Below are some entries. Transcribe the lines from the one holding "1px solid #000000;" to the one holding "flex-start; gap: 11px;", inclusive, but not the pictures among them.

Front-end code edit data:
----------

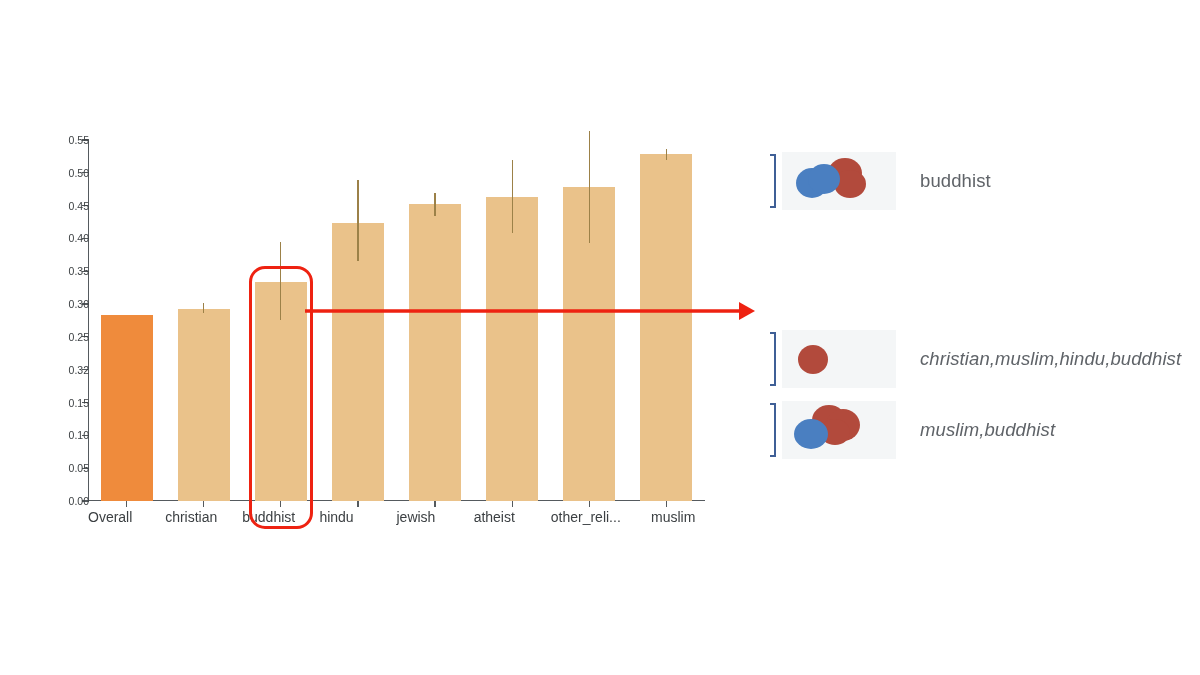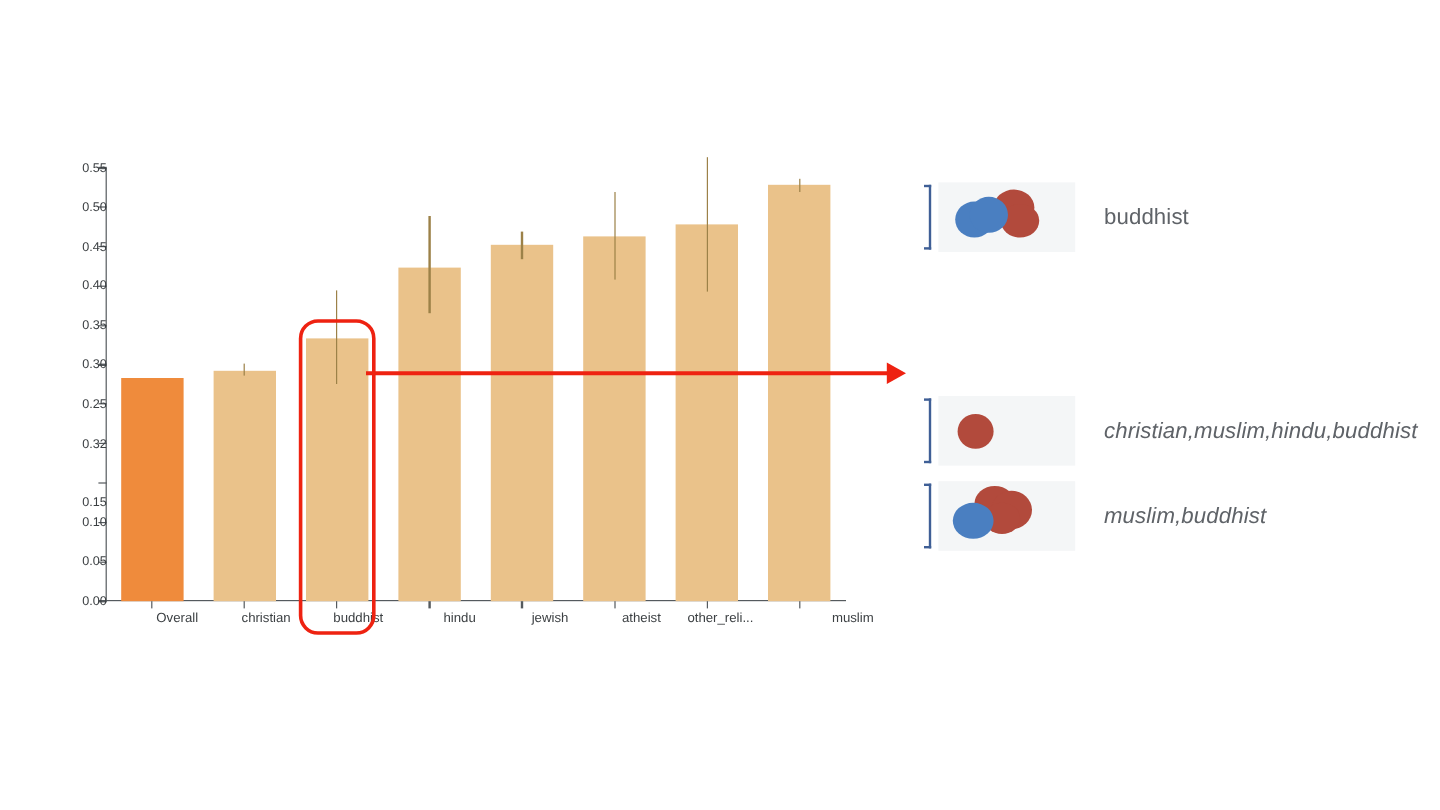--- a/index.html
+++ b/index.html
@@ -194,7 +194,7 @@
       </div>
       <div class="y-tick" style="top: 401.945px;"></div>
       <div class="y-tick-wrap" style="top: 402.545px;">
-        <div class="y-tick-label" style="top: -5px; position: absolute; margin-top: 16px;">0.15</div>
+        <div class="y-tick-label" style="top: -5px; position: absolute;">0.15</div>
       </div>
       <div class="y-tick" style="top: 369.127px;"></div>
       <div class="y-tick-wrap" style="top: 369.727px;">

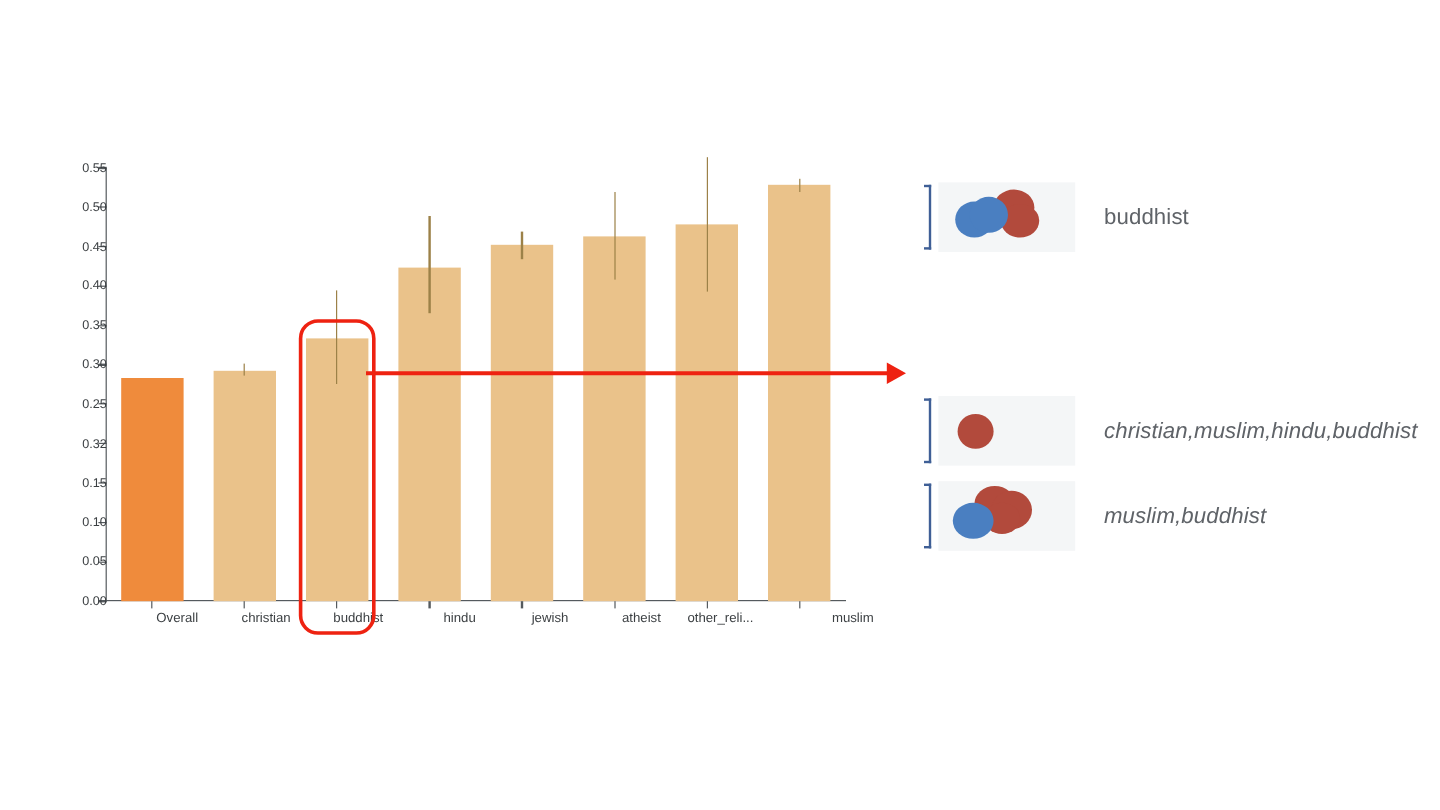--- a/index.html
+++ b/index.html
@@ -76,9 +76,9 @@
   .x-tick-label {
     position: absolute;
     top: 509px;
-    font-size: 11px;
+    font-size: 14px;
     color: #3c4043;
-    text-align: right;
+    text-align: left;
     line-height: 1.2;
     white-space: nowrap;
   }

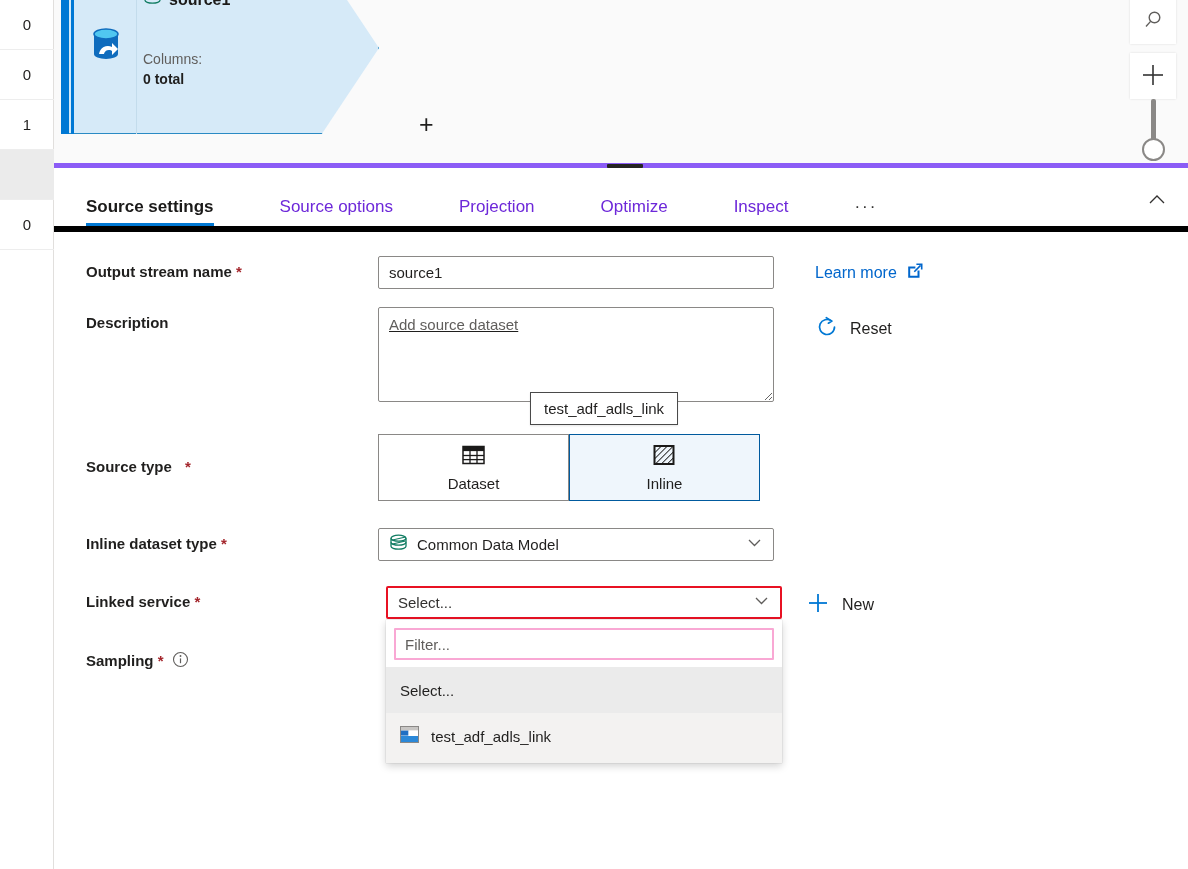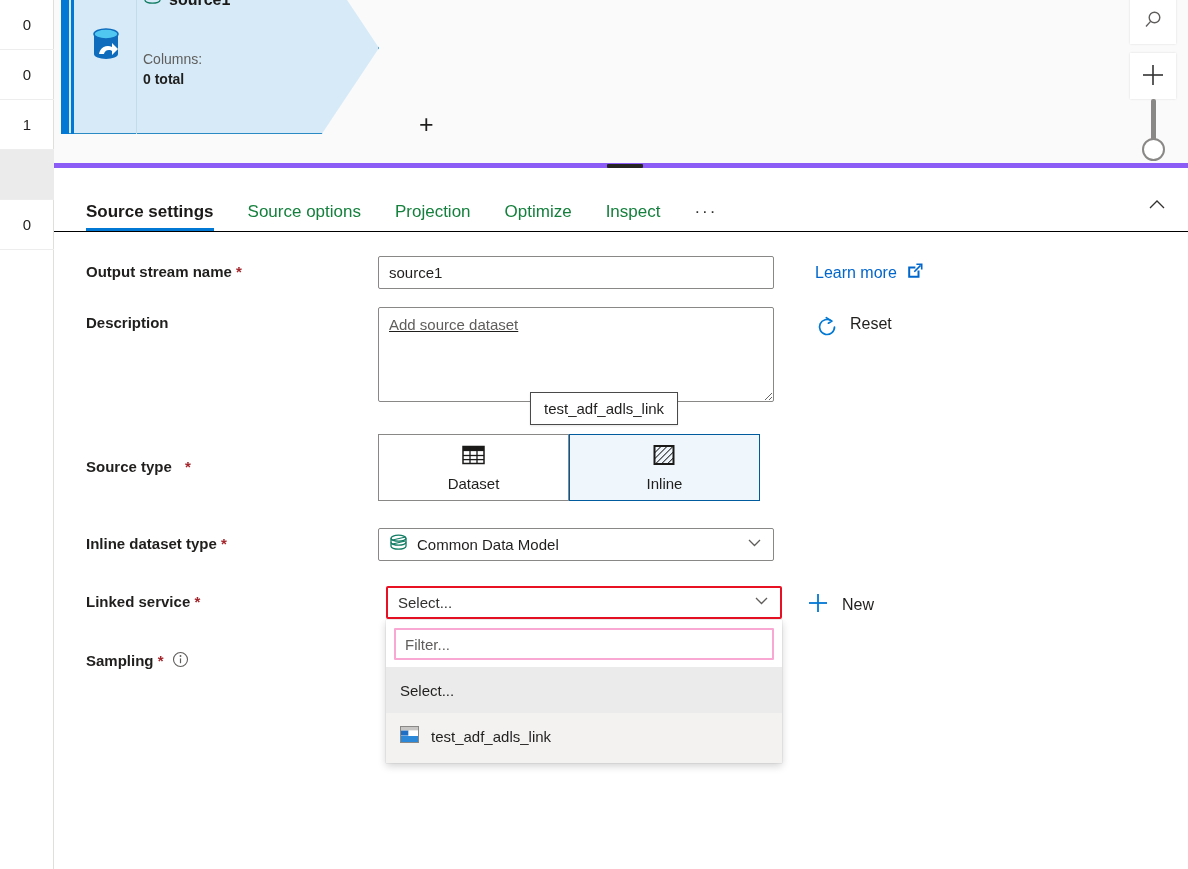--- a/index.html
+++ b/index.html
@@ -99,8 +99,8 @@
   }
   .tabbar {
     position: relative; height: 63px;
-    border-bottom: 1px solid #000000;
-    display: flex; align-items: flex-end; padding-left: 32px;
+    border-bottom: 6px solid #000000;
+    display: flex; align-items: flex-end; padding-left: 32px; gap: 32px;
   }
   .tab {
     position: relative; padding: 0 0 11px 0; margin-right: 34px;

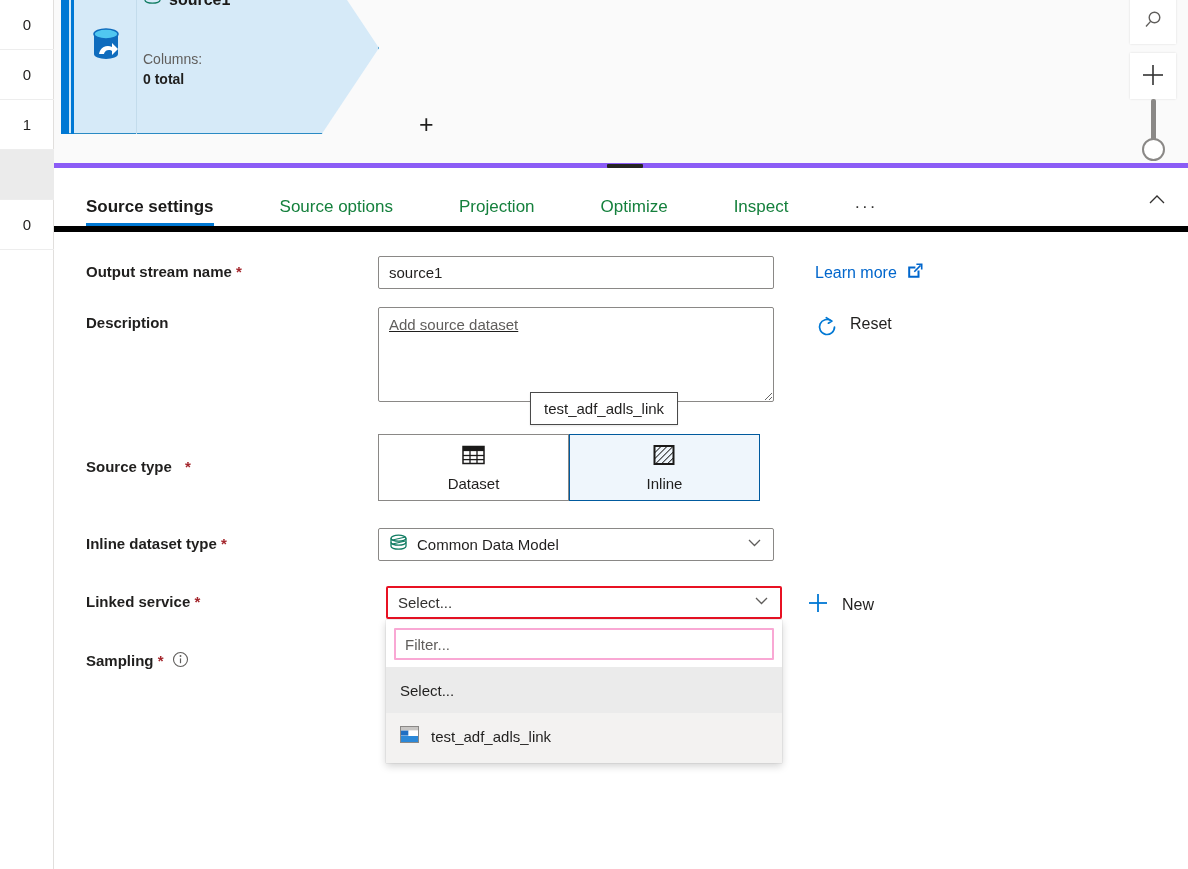--- a/index.html
+++ b/index.html
@@ -104,7 +104,7 @@
   }
   .tab {
     position: relative; padding: 0 0 11px 0; margin-right: 34px;
-    font-size: 17px; color: #15803d; cursor: pointer; background: none;
+    font-size: 17px; color: #6d28d9; cursor: pointer; background: none;
     border: none; font-family: inherit; line-height: 1;
   }
   .tab.active { font-weight: bold; color: #1b1a19; }

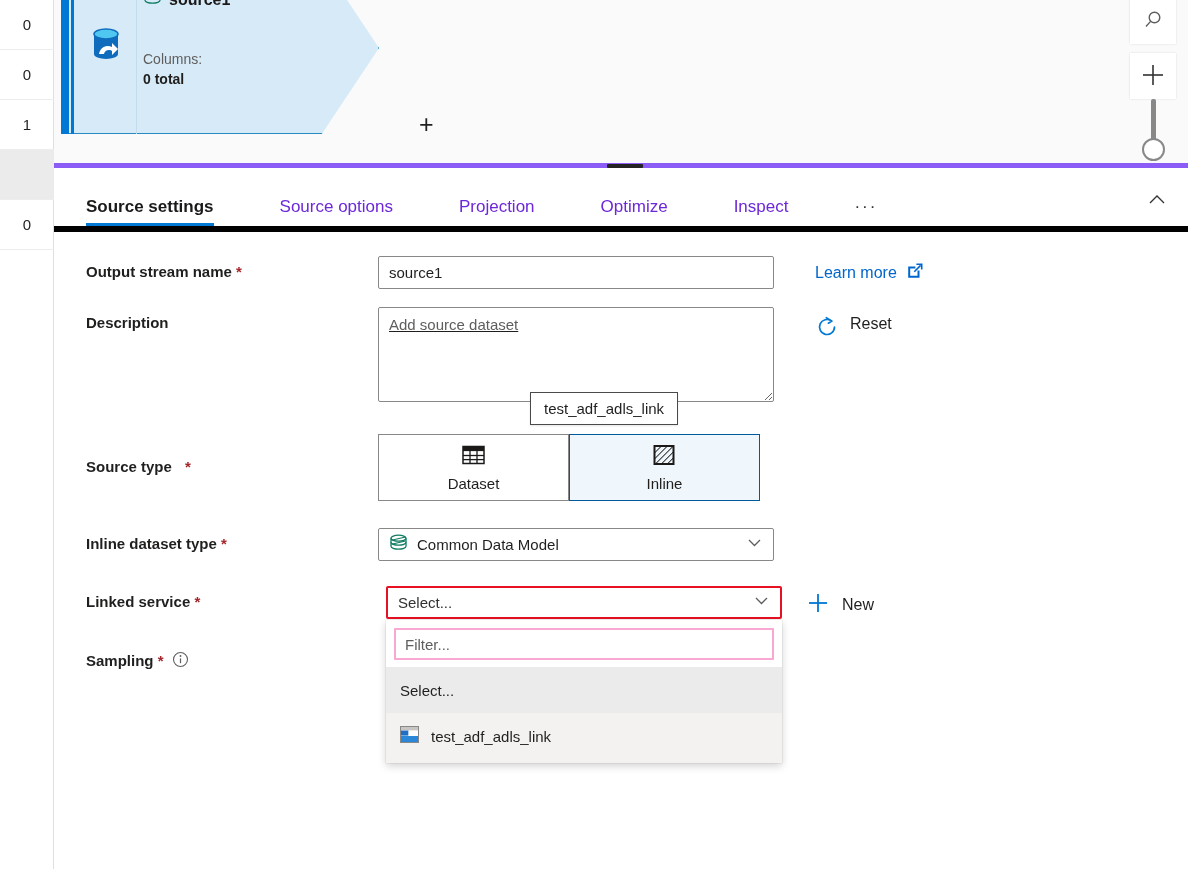--- a/index.html
+++ b/index.html
@@ -155,7 +155,7 @@
   }
   .side-action {
     position: absolute; left: 437px; top: 8px;
-    display: flex; align-items: flex-start; gap: 11px;
+    display: flex; align-items: center; gap: 11px;
     font-size: 16px; color: #201f1e; cursor: pointer; white-space: nowrap;
   }
 

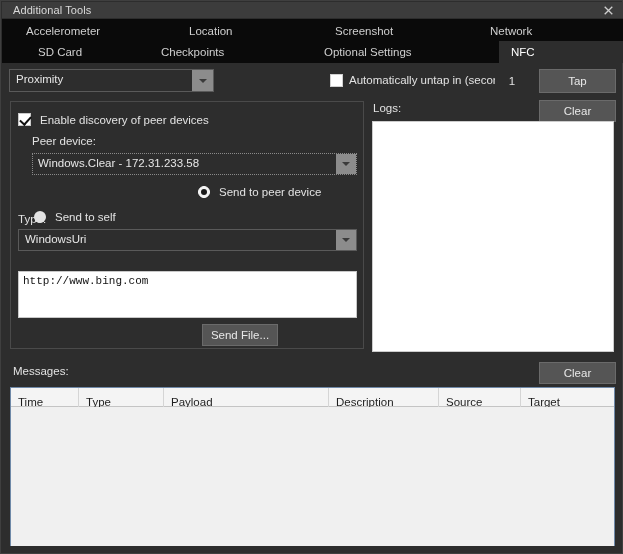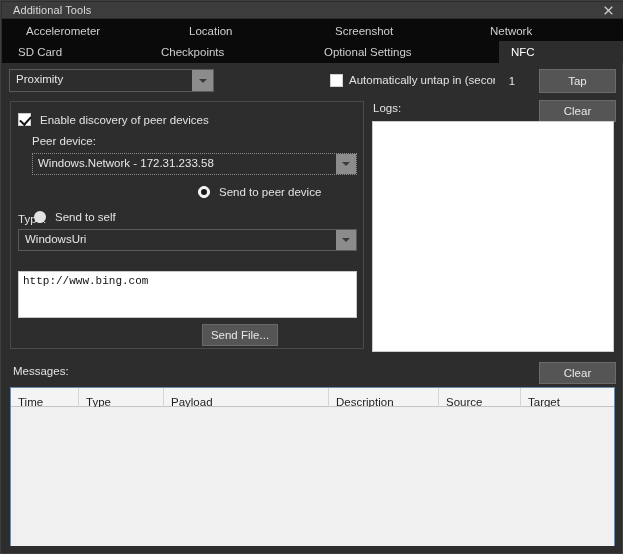--- a/index.html
+++ b/index.html
@@ -289,7 +289,7 @@
     <div class="tab" style="left:321px; top:1px;">Screenshot</div>
     <div class="tab" style="left:476px; top:1px;">Network</div>
 
-    <div class="tab" style="left:4px; top:22px;">SD Card</div>
+    <div class="tab" style="left:24px; top:22px;">SD Card</div>
     <div class="tab" style="left:147px; top:22px;">Checkpoints</div>
     <div class="tab" style="left:310px; top:22px;">Optional Settings</div>
     <div class="tab selected" style="left:497px; top:22px; width:124px;">NFC</div>

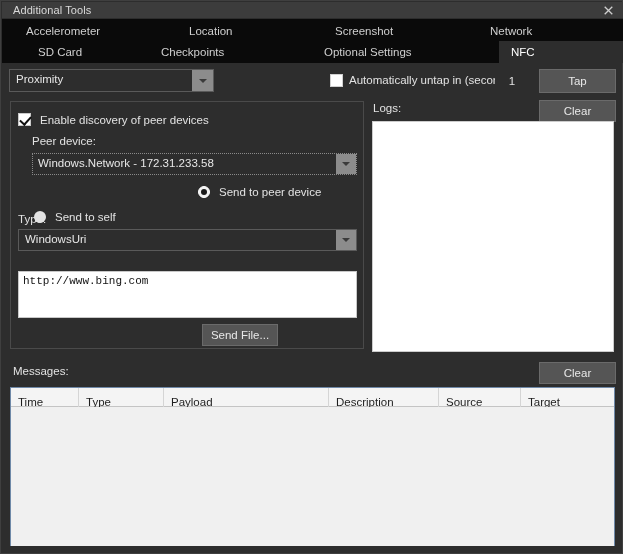--- a/index.html
+++ b/index.html
@@ -321,7 +321,7 @@
 
   <span class="field-label" id="peer-device-label">Peer device:</span>
   <div id="combo-peer">
-    <span id="combo-peer-text">Windows.Network - 172.31.233.58</span>
+    <span id="combo-peer-text">Windows.Clear - 172.31.233.58</span>
     <span class="combo-arrow">
         <i></i>
       </span>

----------

Result of the exercise:
-    border-bottom: 1px solid #000000;
-    display: flex; align-items: flex-end; padding-left: 32px;
+    border-bottom: 6px solid #000000;
+    display: flex; align-items: flex-end; padding-left: 32px; gap: 32px;
   }
   .tab {
     position: relative; padding: 0 0 11px 0; margin-right: 34px;

--- a/index.html
+++ b/index.html
@@ -104,7 +104,7 @@
   }
   .tab {
     position: relative; padding: 0 0 11px 0; margin-right: 34px;
-    font-size: 17px; color: #15803d; cursor: pointer; background: none;
+    font-size: 17px; color: #6d28d9; cursor: pointer; background: none;
     border: none; font-family: inherit; line-height: 1;
   }
   .tab.active { font-weight: bold; color: #1b1a19; }

--- a/index.html
+++ b/index.html
@@ -155,7 +155,7 @@
   }
   .side-action {
     position: absolute; left: 437px; top: 8px;
-    display: flex; align-items: flex-start; gap: 11px;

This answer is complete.